Supplied material:
****************************************

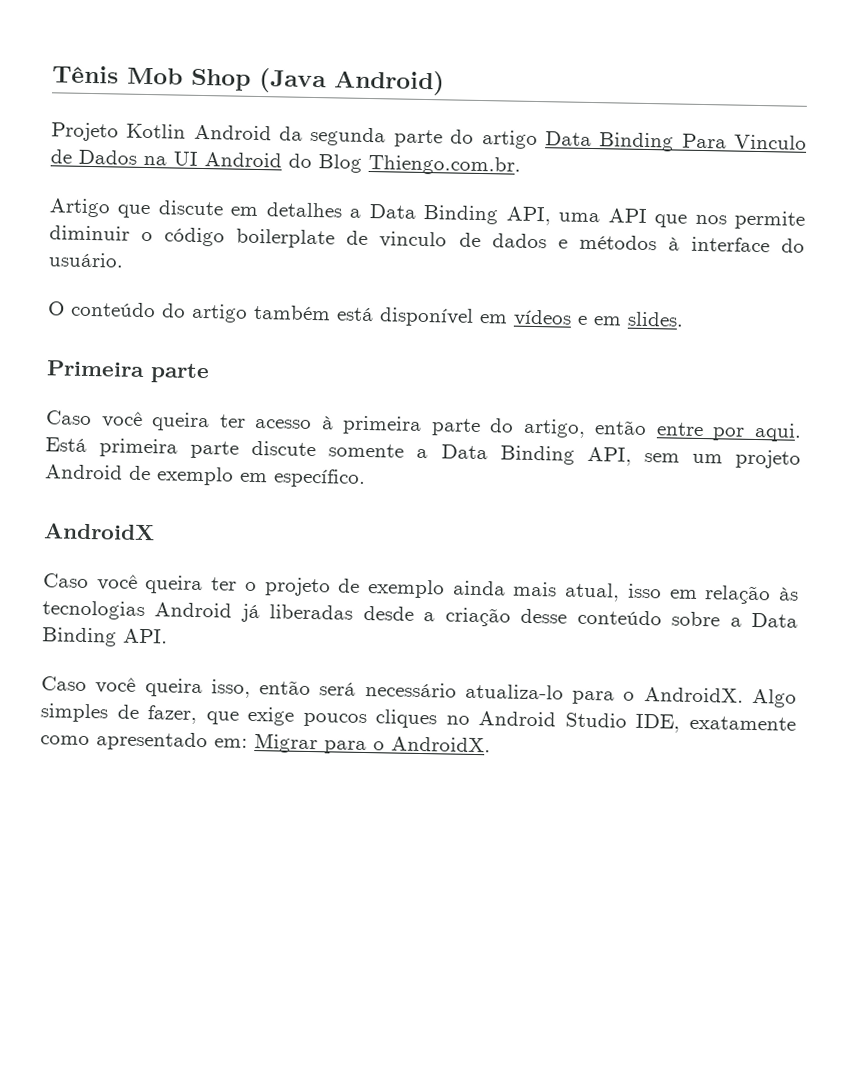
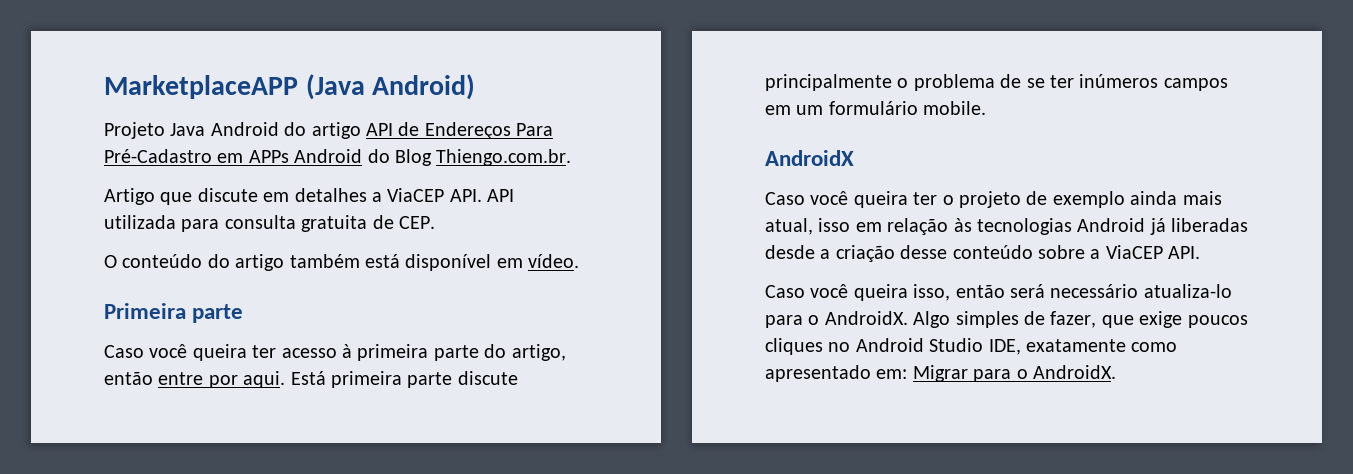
[52,65,251,91] Tênis Mob Shop -> [104,75,298,99] MarketplaceAPP
[126,123,808,152] [50,149,198,166] Kotlin Android da segunda parte do artigo Data Binding Para Vinculo de Dados na UI -> [170,122,554,139] [104,149,289,163] Java Android do artigo API de Endereços Para Pré-Cadastro em APPs
[368,204,805,230] [49,225,805,253] [48,252,124,268] Data Binding API, uma API que nos permite diminuir o código boilerplate de vinculo de dados e métodos à interface do usuário. -> [387,188,515,202] [104,215,435,232] ViaCEP API. API utilizada para consulta gratuita de CEP.
[513,309,684,327] vídeos e em slides. -> [528,254,580,268] vídeo.
[328,443,801,469] [45,464,366,488] somente a Data Binding API, sem um projeto Android de exemplo em específico. -> [765,74,1228,91] [765,101,987,115] principalmente o problema de se ter inúmeros campos em um formulário mobile.
[751,612,799,628] [42,627,117,647] Data Binding -> [1105,245,1163,259] ViaCEP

****************************************

Task prompt: Exclude every picture and restate the listing word for word.

Result below:
[52,65,251,91] Tênis Mob Shop -> [104,75,298,99] MarketplaceAPP
[126,123,808,152] [50,149,198,166] Kotlin Android da segunda parte do artigo Data Binding Para Vinculo de Dados na UI -> [170,122,554,139] [104,149,289,163] Java Android do artigo API de Endereços Para Pré-Cadastro em APPs
[368,204,805,230] [49,225,805,253] [48,252,124,268] Data Binding API, uma API que nos permite diminuir o código boilerplate de vinculo de dados e métodos à interface do usuário. -> [387,188,515,202] [104,215,435,232] ViaCEP API. API utilizada para consulta gratuita de CEP.
[513,309,684,327] vídeos e em slides. -> [528,254,580,268] vídeo.
[328,443,801,469] [45,464,366,488] somente a Data Binding API, sem um projeto Android de exemplo em específico. -> [765,74,1228,91] [765,101,987,115] principalmente o problema de se ter inúmeros campos em um formulário mobile.
[751,612,799,628] [42,627,117,647] Data Binding -> [1105,245,1163,259] ViaCEP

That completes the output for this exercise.